I’m not usually the reviewing type, as I can’t get a feel for most movies that come out these days. That said, the books were recommended to me a month ago, I read them all in a matter of a couple weeks (which is good for me in for recent years), and for the first time in a while there was anticipation about an upcoming movie tingling deep inside, although even deeper down I was pretty sure of inevitable disappointment. We managed to score some okay seats in a non-packed theatre, so that was nice. I imagine there are some SPOILERS below, so don’t read this review if you haven’t read the books/seen the movie. They are pretty much the same thing though, and you won’t spoil much by reading my review if you have only read them and not seen the film.
PLOT – 4/5
For those who have not read the book, this is perhaps the worst review ever, because I can’t tell you what the story lacks or if the movie stands independently on its own. A guess can be made that most of it was explained well, but without the depth and grip of the book, which is darker and more introspective and told in a first-person narrative. I think Katniss’s narration might have added some of that dark emotion to the movie, as well as maybe some insight into what will ultimately consume much of the second book’s movie (Peeta/Gale). Gale is written into the movie as much as needed, but maybe not enough to give the right impression of how important he is to Katniss – part of why a narrator would have enhanced this movie, but still, it’s not necessary. Aside from that, it never strays too far from the plot of the book.
The movie begins in District 12, home of Katniss and Gale, on the day of the Reaping. A mockingjay pin is given by Greasy Sae to Katniss after she sells her some wild game she has hunted. This diverts from the mayor’s daughter and friend to Katniss, Madge, gifting her the pin in the book. Madge never serves as a very relevant character except maybe to show that Katniss is capable of making friends after all, so I can see why they omit this in the book for a character who pertains more to Katniss’s family’s benefit. This was really the only major thing I noticed that was largely different, except maybe that the Capitol stylist team is not introduced for more than a split second, where in the book they are a shallow group which eventually in the series would give us a glimpse of their humanity. “No biggie!”

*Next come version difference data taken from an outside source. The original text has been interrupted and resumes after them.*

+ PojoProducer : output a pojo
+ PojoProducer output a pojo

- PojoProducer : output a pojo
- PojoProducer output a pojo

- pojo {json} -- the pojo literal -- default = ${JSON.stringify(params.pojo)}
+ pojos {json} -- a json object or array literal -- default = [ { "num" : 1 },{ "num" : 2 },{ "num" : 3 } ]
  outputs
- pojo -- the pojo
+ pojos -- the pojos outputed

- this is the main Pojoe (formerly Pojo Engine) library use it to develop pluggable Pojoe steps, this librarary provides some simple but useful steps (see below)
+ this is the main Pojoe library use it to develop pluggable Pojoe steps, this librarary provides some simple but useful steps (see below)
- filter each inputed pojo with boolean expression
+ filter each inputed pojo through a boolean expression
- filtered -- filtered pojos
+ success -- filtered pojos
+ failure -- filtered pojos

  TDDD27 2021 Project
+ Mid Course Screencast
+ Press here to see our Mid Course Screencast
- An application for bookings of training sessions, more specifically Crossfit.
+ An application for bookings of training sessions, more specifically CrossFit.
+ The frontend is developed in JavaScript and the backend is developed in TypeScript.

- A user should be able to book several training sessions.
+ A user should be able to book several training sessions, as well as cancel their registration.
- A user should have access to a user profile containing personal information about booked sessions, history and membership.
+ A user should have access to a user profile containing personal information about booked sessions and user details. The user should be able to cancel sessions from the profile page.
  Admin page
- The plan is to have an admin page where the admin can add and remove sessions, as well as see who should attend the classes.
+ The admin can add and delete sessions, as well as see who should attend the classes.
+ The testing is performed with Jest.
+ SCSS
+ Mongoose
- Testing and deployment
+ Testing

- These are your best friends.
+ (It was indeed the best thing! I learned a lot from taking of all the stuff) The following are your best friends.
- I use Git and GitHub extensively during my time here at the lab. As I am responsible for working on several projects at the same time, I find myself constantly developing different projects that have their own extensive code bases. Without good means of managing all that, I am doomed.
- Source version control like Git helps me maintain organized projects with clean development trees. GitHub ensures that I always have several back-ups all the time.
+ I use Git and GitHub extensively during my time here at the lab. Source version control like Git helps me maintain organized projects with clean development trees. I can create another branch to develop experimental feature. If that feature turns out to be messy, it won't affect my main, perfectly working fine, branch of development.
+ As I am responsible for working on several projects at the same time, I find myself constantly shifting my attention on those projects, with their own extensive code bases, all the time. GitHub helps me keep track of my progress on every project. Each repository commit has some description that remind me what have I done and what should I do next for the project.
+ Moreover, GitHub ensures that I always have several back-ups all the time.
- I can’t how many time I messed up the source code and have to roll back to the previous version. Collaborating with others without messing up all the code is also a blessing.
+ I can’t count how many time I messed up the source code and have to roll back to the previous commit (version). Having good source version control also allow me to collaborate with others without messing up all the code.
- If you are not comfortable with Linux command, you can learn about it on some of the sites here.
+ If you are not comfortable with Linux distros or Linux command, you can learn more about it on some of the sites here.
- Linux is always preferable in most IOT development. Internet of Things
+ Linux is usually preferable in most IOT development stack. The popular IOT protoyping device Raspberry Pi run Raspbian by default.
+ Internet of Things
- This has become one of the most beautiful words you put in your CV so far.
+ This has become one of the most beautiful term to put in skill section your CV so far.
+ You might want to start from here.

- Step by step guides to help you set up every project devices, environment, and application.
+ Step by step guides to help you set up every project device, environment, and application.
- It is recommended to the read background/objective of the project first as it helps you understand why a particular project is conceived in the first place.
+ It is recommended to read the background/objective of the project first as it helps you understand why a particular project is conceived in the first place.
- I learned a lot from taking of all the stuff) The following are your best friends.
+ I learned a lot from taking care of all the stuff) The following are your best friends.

Also, we never see such things as Katniss nearly dying of dehydration in her search for water, or the river drying up and driving her and Peeta to have to seek out the lake (and a battle upon the arrival of all the other parched Tributes) for water. There are only so many hours in this movie, however, so I can understand this. One addition that might have been included was Katniss’s left ear being deafened by the explosion of the pyramid of food and supplies at the Cornucopia. This, for me, would have demonstrated that she is not unscathed and immediately sponsored and healed every time she is hurt in the arena, which would have added some reality to a situation where teenagers are trying to kill one another.
CASTING – 3.75/5
The movie is well cast, although Gale could have been less a pretty boy than a rugged hunter type than Liam Hemsworth offers. Elizabeth Banks as Effie turns out to be a good and comical choice. Haymitch is played by Woody Harrelson, a great pick in my opinion. I’m not sure there’s another actor right now in his age group who could demonstrate the dynamic of angry drunk/caring mentor without seeming forced (let’s forget Owen Wilson in Drillbit Taylor momentarily). I wasn’t sure on Donald Sutherland as President Snow, as I had pictured him taller, leaner, younger, and more cosmetically-altered as he is President of Panem and lives in the Capitol. It turns out, though, he might work well and, of course, his voice adds a touch of the grandiose, if not a reminder of the curator at the Jebediah Springfield Museum and many television commercials. Sweet, sweet Peeta is played by Josh Hutcherson, and makes a whole lot easier the decision of which boy in Katniss’s life she should stick to. I am Team Peeta, but only after watching the movie. In the books I was torn only because Gale seems to watch out for Katniss and has that bad boy attitude that girls seem to love even when it’s destructive. Jennifer Lawrence is a great pick for the role of Katniss. She is just dark enough to keep Hollywood’s attention, and although it really shouldn’t be about that, let’s face it, it is. They could have selected a much darker and perhaps plainer girl as self-described in the books, but then we can also consider that she described herself much in the way that any non-materialistic person might, beautiful on the outside or not. She has a bit of an edge to her personality which is apparent without the audience needing to hear her every thought, and that is exactly what this role required.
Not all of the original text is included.